よそいきホークとジョーンおばさまのトーキョー・ウォーク――フミ斎藤のプロレス読本#026【ロード・ウォリアーズ編エピソード11】
―[フミ斎藤のプロレス読本]―
1993年
「知り合いのおばさんに会うからいっしょに来てくれ」とホークがいうので、午前10時きっかりにKホテルのロビーに行くと、ジョーンおばさまと青い“外ナンバー”はもうすっかりしびれを切らせていた。
栗色の髪をショートカットにして、おとしのわりにはすらっと背の高いジョーンおばさまは、きょう1日のスケジュールをこまかくメモ用紙に書き出して、それをショーファーのミスター・ワカタベに渡していた。
ホークは、ブラックジーンズにおろしたての真っ赤なハーレーのTシャツを着てきた。
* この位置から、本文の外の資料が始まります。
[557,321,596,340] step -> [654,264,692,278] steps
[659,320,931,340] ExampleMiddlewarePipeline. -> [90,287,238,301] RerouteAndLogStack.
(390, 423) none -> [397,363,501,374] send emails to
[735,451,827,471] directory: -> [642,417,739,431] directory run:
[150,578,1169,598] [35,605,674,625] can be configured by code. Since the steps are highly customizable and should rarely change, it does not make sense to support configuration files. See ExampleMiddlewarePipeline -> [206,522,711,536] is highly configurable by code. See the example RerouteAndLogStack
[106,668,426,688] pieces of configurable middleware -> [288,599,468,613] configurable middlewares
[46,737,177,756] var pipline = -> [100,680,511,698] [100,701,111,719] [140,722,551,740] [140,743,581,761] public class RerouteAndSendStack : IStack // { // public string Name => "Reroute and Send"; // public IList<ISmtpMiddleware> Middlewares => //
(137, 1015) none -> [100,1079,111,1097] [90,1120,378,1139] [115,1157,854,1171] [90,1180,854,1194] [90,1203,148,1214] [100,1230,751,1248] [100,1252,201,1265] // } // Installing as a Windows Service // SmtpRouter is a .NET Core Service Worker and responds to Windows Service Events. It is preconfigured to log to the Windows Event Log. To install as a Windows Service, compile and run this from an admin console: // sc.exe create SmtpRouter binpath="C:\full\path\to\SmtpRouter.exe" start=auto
足元はあいかわらず爬虫類系のブーツだけれど、大きなメタルのバックルがついた革のウェスタンベルトをしてこなかったのは賢明な判断だった。
頭に巻いているバンダナも無地のブラックだ。なんだか、きょうはひどく感じがいい。
ジョーンおばさまとホークは、ミネアポリスにある家をどうしようかいろいろ迷っている、というおしゃべりで盛り上がっていた。
「ぼくはいま独身ですから、大きな家を売って、ちいさなコンドミニアムに移ろうかと考えています」とホーク。
「家はそのままですが、犬だけはちゃんと連れてきましたわ」とジョーンおばさま。
ふたりともほんとうはミネソタに住んでいるけれど、ふだんはトーキョーで生活している。ホークがジョーンおばさまを知っているのは、ホークがジョーンおばさまの娘さんのエレノアさんと友だちだったかららしい。
ミスター・ワカタベのメモには(1)刀剣博物館(2)東急ハンズ(3)スパイラル・ホール(4)昼食、神田で“あんこう鍋”(5)交通博物館(6)大使館、と書かれていた。
ジョーンおばさまは、ご主人の転勤で1カ月まえにこっちに来たばかり。ガイドブックをすみからすみまで読んで、スキのない半日観光のスケジュールを立ててきた。
ホークは、とてもお行儀よくミネソタのおばさまのおはなしを聞いていた。汚いコトバはいちども使わなかったし、ジョーンおばさまもホークの話すことにやさしく、上品に耳を傾けていた。